Content starts

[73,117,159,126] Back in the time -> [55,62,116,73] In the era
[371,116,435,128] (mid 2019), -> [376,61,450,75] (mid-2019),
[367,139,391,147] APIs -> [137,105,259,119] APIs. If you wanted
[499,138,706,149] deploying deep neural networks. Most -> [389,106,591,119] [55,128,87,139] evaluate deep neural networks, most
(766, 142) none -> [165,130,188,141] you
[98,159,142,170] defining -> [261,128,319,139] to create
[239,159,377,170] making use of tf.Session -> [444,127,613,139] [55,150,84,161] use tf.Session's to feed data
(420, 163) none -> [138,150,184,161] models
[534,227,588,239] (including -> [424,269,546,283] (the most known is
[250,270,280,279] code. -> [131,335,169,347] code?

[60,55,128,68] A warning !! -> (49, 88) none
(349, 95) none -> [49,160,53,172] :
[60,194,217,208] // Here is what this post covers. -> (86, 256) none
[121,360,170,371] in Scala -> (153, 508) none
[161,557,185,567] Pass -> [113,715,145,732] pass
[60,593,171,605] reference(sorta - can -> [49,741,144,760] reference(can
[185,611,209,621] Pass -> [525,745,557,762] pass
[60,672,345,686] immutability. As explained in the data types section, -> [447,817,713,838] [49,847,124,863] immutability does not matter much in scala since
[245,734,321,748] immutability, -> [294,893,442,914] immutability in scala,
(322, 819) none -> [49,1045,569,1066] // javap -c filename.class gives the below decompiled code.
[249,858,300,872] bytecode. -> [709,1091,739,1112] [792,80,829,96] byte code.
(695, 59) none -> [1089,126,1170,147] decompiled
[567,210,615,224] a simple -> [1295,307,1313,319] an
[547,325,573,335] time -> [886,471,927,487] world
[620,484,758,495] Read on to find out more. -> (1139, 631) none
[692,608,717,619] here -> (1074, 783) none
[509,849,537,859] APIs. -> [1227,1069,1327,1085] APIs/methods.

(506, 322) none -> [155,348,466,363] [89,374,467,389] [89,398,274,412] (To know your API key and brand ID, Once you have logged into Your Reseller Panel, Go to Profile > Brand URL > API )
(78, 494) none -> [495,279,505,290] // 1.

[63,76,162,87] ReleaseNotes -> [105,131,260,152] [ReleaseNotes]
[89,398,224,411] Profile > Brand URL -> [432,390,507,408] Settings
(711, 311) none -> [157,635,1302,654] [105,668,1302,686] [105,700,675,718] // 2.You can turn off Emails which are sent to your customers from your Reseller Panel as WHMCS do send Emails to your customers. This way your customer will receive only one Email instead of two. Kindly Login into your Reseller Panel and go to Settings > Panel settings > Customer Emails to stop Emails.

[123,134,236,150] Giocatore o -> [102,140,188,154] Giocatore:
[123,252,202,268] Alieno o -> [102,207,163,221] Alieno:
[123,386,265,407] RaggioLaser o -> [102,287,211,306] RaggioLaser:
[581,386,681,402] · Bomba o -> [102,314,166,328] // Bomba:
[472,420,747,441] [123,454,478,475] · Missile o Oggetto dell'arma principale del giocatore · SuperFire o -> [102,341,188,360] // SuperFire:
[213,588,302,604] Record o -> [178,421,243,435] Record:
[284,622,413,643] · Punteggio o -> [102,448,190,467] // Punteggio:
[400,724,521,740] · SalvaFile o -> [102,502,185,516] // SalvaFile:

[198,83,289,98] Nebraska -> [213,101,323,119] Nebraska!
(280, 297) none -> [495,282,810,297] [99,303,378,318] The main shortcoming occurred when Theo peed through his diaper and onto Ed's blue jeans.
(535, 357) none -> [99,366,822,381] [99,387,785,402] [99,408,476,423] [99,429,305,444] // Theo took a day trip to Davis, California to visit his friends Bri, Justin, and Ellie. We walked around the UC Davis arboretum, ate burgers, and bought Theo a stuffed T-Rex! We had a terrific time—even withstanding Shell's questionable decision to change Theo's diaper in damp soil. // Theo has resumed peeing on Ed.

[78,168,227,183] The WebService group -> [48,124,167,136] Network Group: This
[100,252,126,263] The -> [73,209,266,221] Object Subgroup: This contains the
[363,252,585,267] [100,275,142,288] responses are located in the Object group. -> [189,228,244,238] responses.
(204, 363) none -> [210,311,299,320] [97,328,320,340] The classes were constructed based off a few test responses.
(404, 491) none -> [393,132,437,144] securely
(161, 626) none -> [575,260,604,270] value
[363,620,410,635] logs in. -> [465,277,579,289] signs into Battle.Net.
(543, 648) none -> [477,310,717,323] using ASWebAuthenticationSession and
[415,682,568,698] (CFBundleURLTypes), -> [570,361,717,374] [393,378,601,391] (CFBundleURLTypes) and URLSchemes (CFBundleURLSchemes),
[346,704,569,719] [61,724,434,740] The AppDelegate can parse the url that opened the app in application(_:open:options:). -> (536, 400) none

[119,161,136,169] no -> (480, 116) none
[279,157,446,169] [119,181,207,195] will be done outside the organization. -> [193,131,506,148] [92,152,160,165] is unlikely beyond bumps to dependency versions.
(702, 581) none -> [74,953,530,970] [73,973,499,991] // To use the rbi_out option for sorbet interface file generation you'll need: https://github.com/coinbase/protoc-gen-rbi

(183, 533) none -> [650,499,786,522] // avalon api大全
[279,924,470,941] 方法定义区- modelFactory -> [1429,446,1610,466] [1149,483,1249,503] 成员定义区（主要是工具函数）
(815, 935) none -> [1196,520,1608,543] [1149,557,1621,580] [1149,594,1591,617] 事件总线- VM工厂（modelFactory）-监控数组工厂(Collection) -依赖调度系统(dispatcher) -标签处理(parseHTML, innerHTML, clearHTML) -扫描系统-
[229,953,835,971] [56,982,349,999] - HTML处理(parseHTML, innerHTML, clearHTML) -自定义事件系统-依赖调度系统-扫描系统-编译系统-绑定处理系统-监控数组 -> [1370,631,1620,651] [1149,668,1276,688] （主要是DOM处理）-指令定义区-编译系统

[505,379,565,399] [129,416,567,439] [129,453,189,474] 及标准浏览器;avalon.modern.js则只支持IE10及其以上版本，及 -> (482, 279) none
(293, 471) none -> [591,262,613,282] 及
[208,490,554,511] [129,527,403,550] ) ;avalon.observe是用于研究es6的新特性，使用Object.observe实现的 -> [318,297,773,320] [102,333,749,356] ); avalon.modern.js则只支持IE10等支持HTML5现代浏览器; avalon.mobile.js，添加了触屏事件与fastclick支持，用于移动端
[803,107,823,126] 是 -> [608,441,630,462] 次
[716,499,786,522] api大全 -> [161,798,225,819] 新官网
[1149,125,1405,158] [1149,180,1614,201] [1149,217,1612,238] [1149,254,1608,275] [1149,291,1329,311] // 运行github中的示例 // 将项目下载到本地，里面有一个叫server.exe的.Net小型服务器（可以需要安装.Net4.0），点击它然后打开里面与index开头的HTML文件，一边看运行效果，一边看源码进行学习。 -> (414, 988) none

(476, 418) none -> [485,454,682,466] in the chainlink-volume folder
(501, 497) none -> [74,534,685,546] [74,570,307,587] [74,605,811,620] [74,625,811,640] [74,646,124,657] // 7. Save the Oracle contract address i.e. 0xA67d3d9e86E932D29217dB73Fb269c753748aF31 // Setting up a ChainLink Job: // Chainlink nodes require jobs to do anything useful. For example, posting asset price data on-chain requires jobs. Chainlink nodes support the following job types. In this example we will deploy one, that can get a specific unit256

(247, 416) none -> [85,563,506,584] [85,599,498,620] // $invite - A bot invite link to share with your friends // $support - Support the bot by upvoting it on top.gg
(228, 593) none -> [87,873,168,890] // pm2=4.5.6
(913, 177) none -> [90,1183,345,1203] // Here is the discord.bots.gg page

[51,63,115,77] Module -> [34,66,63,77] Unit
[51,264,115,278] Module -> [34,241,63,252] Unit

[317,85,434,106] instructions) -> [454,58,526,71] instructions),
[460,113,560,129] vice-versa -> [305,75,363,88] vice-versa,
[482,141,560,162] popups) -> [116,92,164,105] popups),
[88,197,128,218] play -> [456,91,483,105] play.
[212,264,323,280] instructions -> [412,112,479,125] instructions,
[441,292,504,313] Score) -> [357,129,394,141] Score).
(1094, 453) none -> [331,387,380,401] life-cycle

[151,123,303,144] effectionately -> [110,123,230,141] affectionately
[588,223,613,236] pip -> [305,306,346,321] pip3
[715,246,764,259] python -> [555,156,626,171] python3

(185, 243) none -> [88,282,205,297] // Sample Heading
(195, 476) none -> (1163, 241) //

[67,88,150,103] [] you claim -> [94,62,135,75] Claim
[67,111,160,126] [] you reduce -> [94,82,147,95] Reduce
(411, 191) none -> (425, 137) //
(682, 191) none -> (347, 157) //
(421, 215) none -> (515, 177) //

Content ends

** Try it **
Set down the lines above as they stand, starting with the first line and ending with the line that contains "[249,858,300,872] bytecode. ->".

** Task response **
[73,117,159,126] Back in the time -> [55,62,116,73] In the era
[371,116,435,128] (mid 2019), -> [376,61,450,75] (mid-2019),
[367,139,391,147] APIs -> [137,105,259,119] APIs. If you wanted
[499,138,706,149] deploying deep neural networks. Most -> [389,106,591,119] [55,128,87,139] evaluate deep neural networks, most
(766, 142) none -> [165,130,188,141] you
[98,159,142,170] defining -> [261,128,319,139] to create
[239,159,377,170] making use of tf.Session -> [444,127,613,139] [55,150,84,161] use tf.Session's to feed data
(420, 163) none -> [138,150,184,161] models
[534,227,588,239] (including -> [424,269,546,283] (the most known is
[250,270,280,279] code. -> [131,335,169,347] code?

[60,55,128,68] A warning !! -> (49, 88) none
(349, 95) none -> [49,160,53,172] :
[60,194,217,208] // Here is what this post covers. -> (86, 256) none
[121,360,170,371] in Scala -> (153, 508) none
[161,557,185,567] Pass -> [113,715,145,732] pass
[60,593,171,605] reference(sorta - can -> [49,741,144,760] reference(can
[185,611,209,621] Pass -> [525,745,557,762] pass
[60,672,345,686] immutability. As explained in the data types section, -> [447,817,713,838] [49,847,124,863] immutability does not matter much in scala since
[245,734,321,748] immutability, -> [294,893,442,914] immutability in scala,
(322, 819) none -> [49,1045,569,1066] // javap -c filename.class gives the below decompiled code.
[249,858,300,872] bytecode. -> [709,1091,739,1112] [792,80,829,96] byte code.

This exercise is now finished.